Ayler died in 1970; his body was found floating in the East River. It was never established whether he was murdered or it was a suicide. The recent revival of his music, with two new remastered ESP editions and last year's ten-CD Revenant box set, shines a light on his genius. Guitarist Marc Ribot has included a little of Ayler in his music for many years. Ribot's solo recordings Saints (Atlantic 2001) and Don't Blame Me (DIW 1995) had Ayler covers, and his band Shrek was built upon an Aylerish sound.

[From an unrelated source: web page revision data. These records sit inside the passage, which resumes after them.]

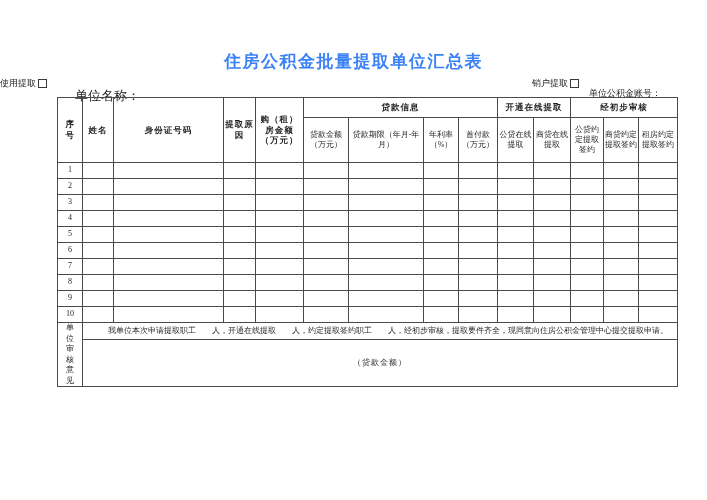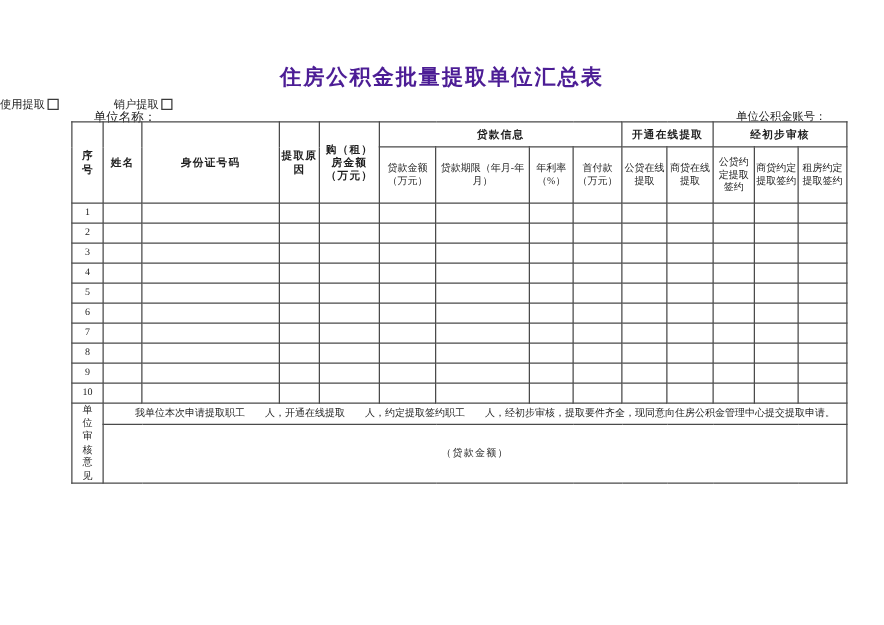"住房公积金批量提取单位汇总表" .title { color: #4c1d95 -> #3b82f6 }
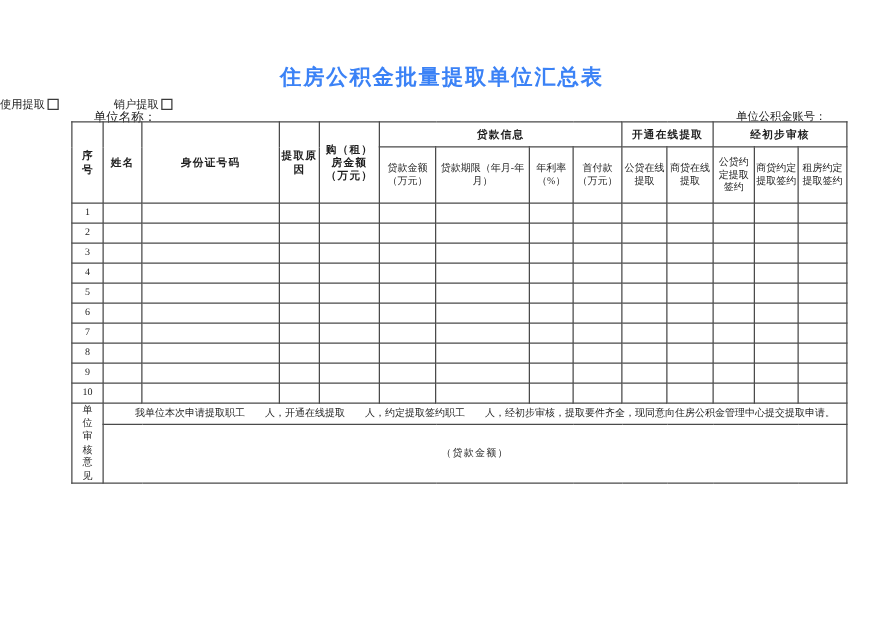"使用提取" .chk-row { justify-content: flex-start -> space-between }
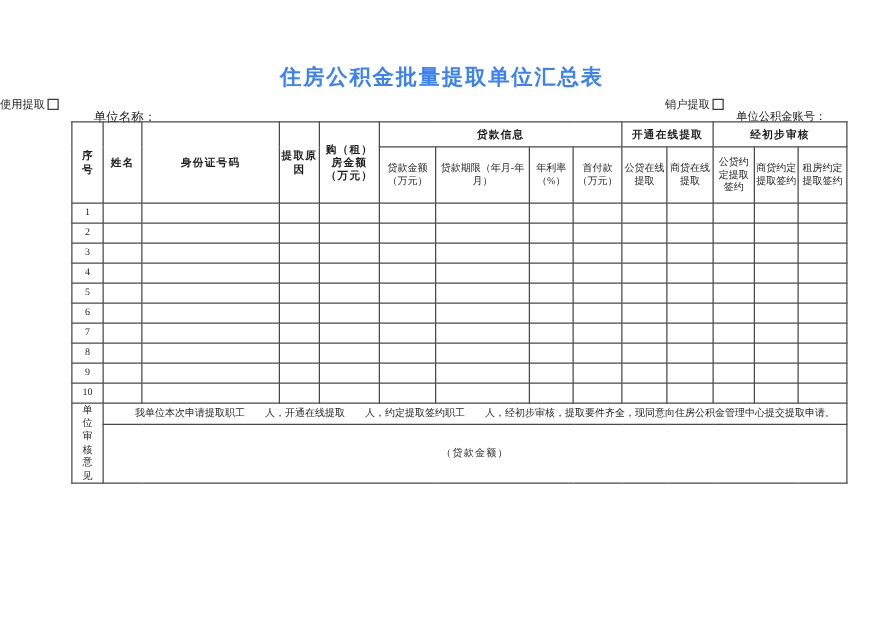"单位名称：" .unit-name { font-size: 10px -> 13px }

His latest project, Spiritual Unity, is a cover band that honors the Ayler soul and the Ayler sound. The disc opens with Ribot's "Invocation. Bassist Henry Grimes, a former Ayler sideman, conjures the saxophonist with a swirling bowed approach. Ribot and trumpeter Roy Campbell jack into the ceremonial energy with churning and sizzling front-line sound.

Spirits follows the signature Ayler tune; its follow-the-leader pace bustles with energy. Ribot rips through a roguish solo that, like Ayler's playing, chooses primitive emotion over style. Both Grimes and Campbell follow with some raw playing, supported by drummer Chad Taylor's multi-rhythmic backing.

The formal and stately Truth Is Marching In captures the moment and intent of this project perfectly. While rooted in a march, the tune displays a certain kind of freedom that evokes the possibilities of the "new thing" while connecting it to jazz's birth in New Orleans.

The closing track, recorded live at Tonic, is a fifteen-plus minute cover of "Bells. The spirit is here. Campbell does his best Don Ayler while the energy crackles. You can even forget this is a guitarist's tribute to a saxophonist. The band takes you through a reflection before the march begins. You know their aim is true. The crowd certainly affected this piece. Slowly the dance (march) begins and the energy pours from this band. Resolution is simple and sweet. Ayler would be proud.

Track Listing: Invocation; Spirits; Truth Is Marching In; Saints; Bells.

Personnel: Marc Ribot - Guitar; Roy Campbell - Trumpets; Henry Grimes - Double Bass; Chad Taylor - Drums.